# pyARC QCBA demonstration

This notebook demonstrates the use of QCBA algorithm in pyARC.

# Import libraries from pyarc

In [60]:
from pyarc import CBA
from pyarc.data_structures import TransactionDB
from pyarc.qcba.data_structures import QuantitativeDataFrame
import pandas as pd
from pyarc.qcba import QCBA

In [61]:
from pyarc.qcba.data_structures import (
    IntervalReader,
    Interval,
    QuantitativeDataFrame,
    QuantitativeCAR
)

## Defining interval reader for reading data

first we will look at our current data format and define an appropriate interval reader

In [62]:
interval_reader = IntervalReader()

interval_reader.closed_bracket = "", "NULL"
interval_reader.open_bracket = "NULL", ""
interval_reader.infinity_symbol = "inf", "inf"
interval_reader.members_separator = "_to_"

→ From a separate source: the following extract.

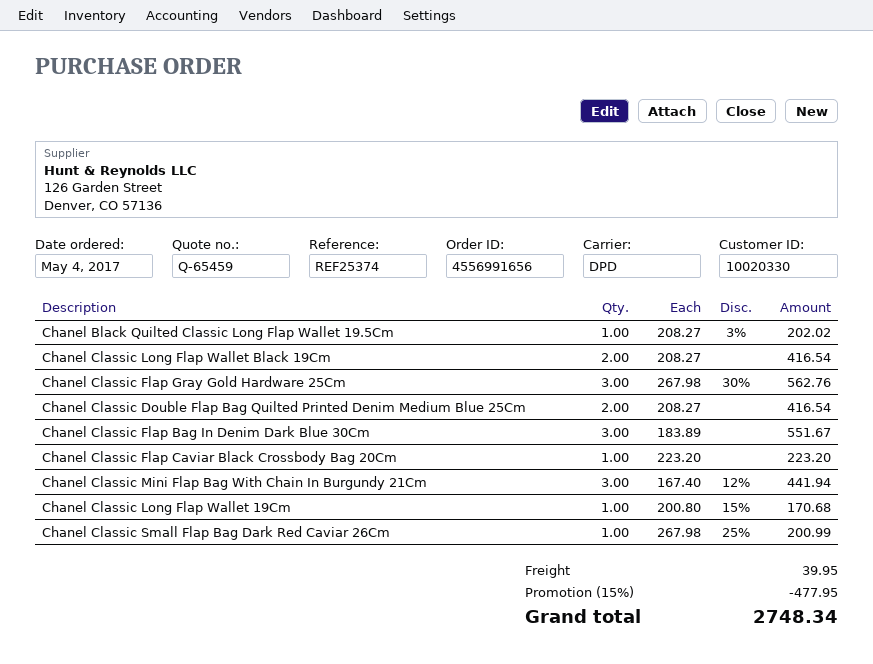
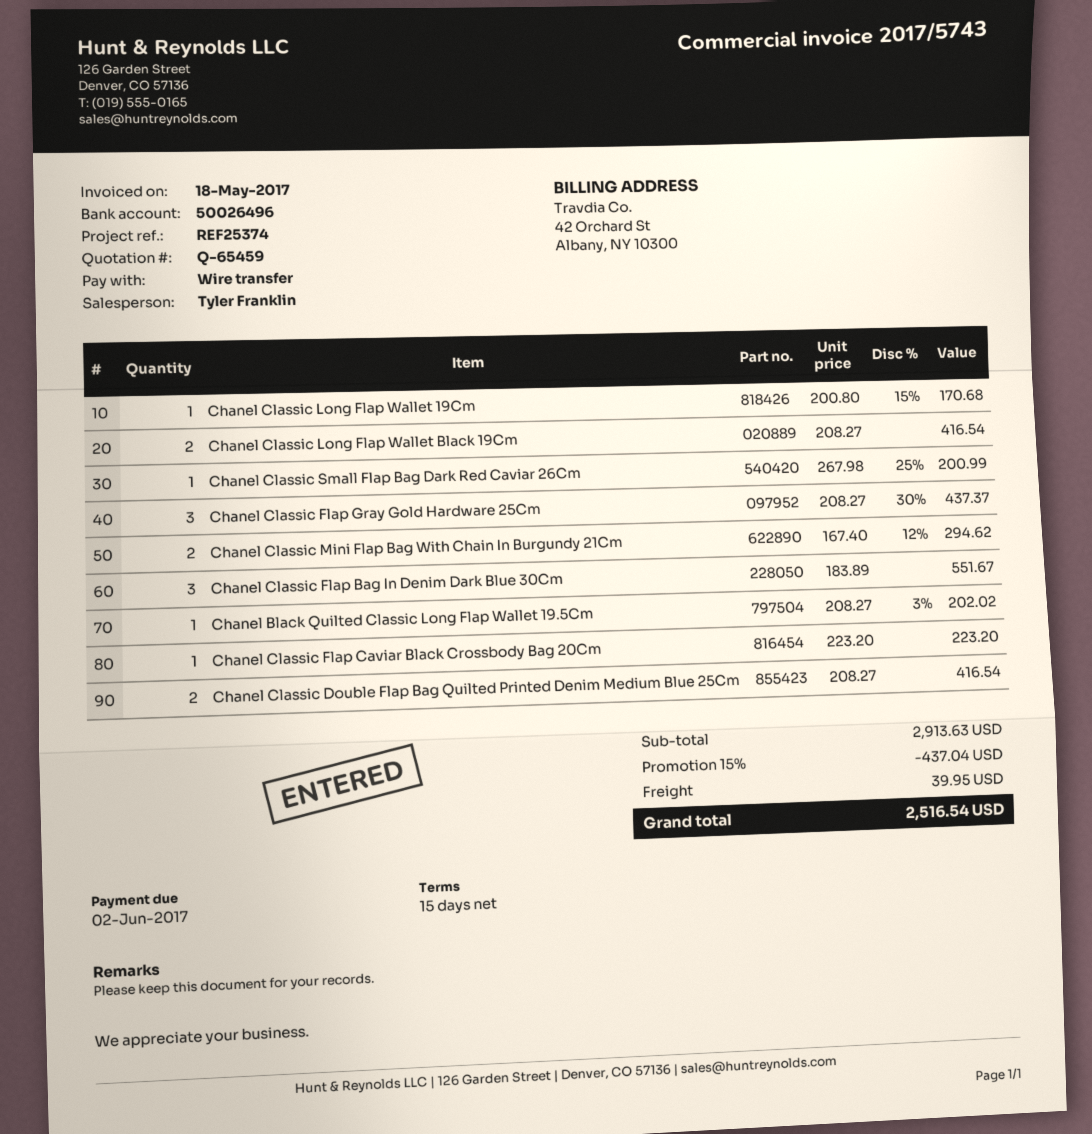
Chanel Classic Flap Gray Gold Hardware 25Cm: 3 x 267.98 - 30% = 562.76 -> 3 x 208.27 - 30% = 437.37
Chanel Classic Mini Flap Bag With Chain In Burgundy 21Cm: 3 x 167.40 - 12% = 441.94 -> 2 x 167.40 - 12% = 294.62
discount: 15% = 477.95 -> 15% = 437.04
total: 2748.34 -> 2516.54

interval_reader.compile_reader()

QuantitativeCAR.interval_reader = interval_reader

then we will read in our data

In [63]:
data_train_discretized = pd.read_csv("c:/code/python/machine_learning/assoc_rules/train/iris0.csv")
data_train_undiscretized = pd.read_csv("c:/code/python/machine_learning/assoc_rules/folds_undiscr/train/iris0.csv")
data_test = pd.read_csv("c:/code/python/machine_learning/assoc_rules/test/iris0.csv")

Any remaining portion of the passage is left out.